**WHAT IS REQUIRED:**
Among the entries below, how many lines contain the string "nerezová"? Only the number is wanted.

**DATA SHOWN:**

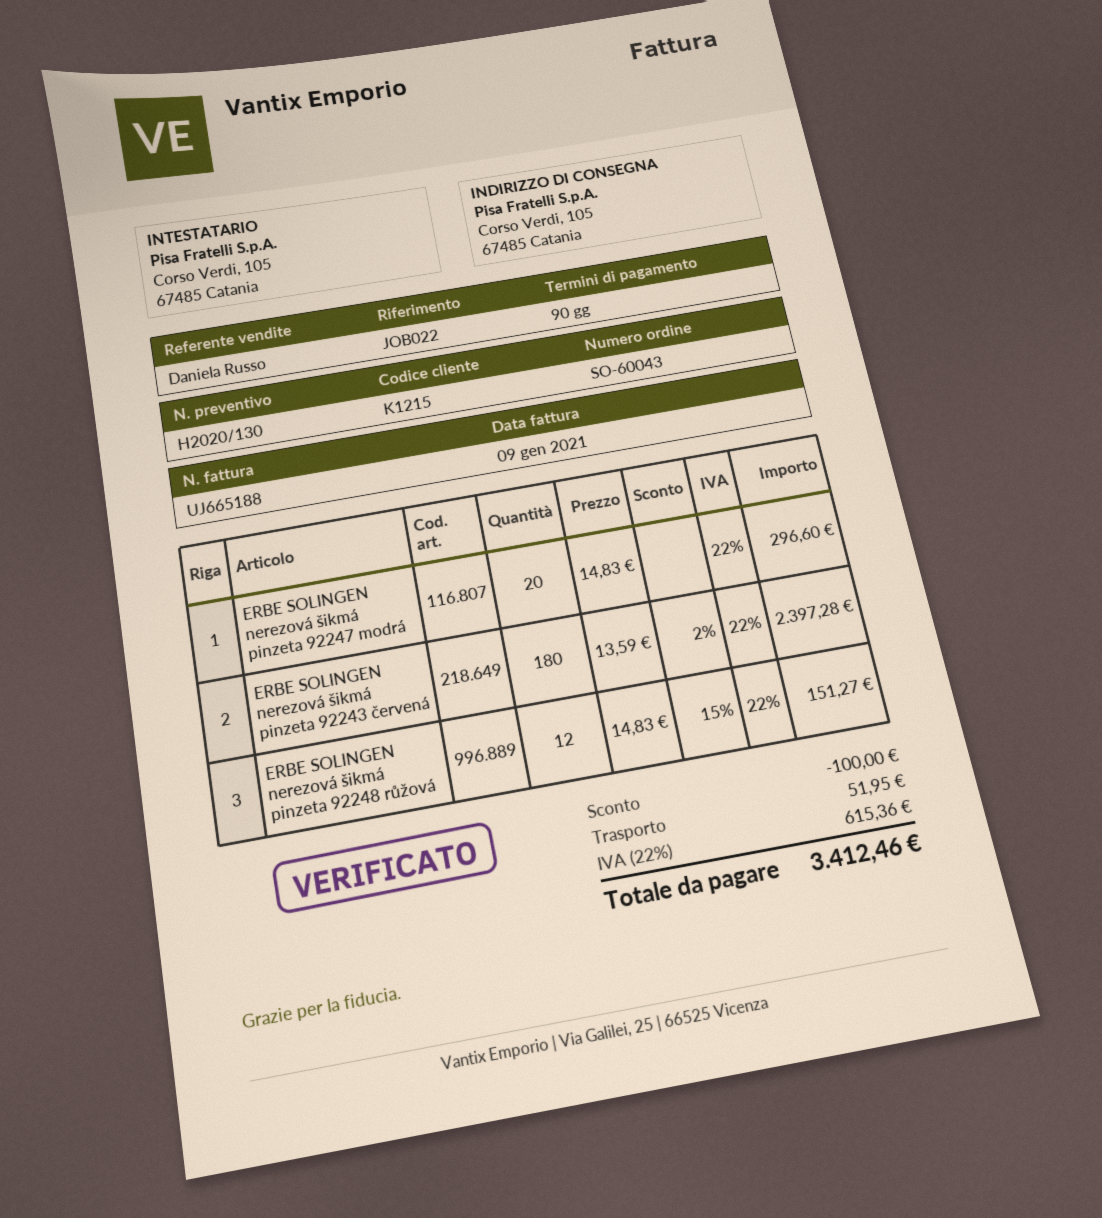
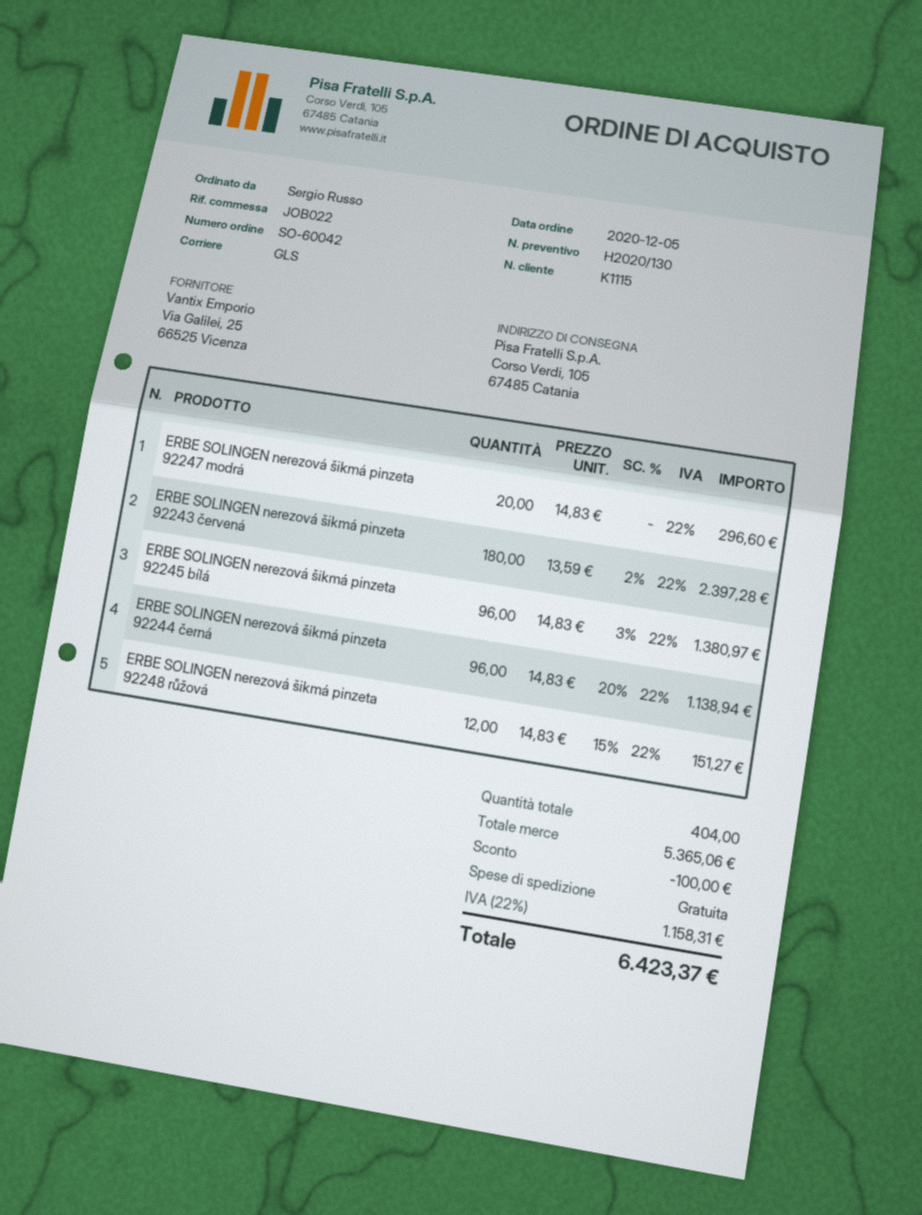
order number: SO-60043 -> SO-60042
customer number: K1215 -> K1115
ERBE SOLINGEN nerezová šikmá pinzeta 92245 bílá: none -> 96 x 14.83 - 3% = 1380.97
ERBE SOLINGEN nerezová šikmá pinzeta 92244 černá: none -> 96 x 14.83 - 20% = 1138.94
shipping: 51.95 -> 0.00
tax: 22% = 615.36 -> 22% = 1158.31
total: 3412.46 -> 6423.37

**ANSWER BOX:**
2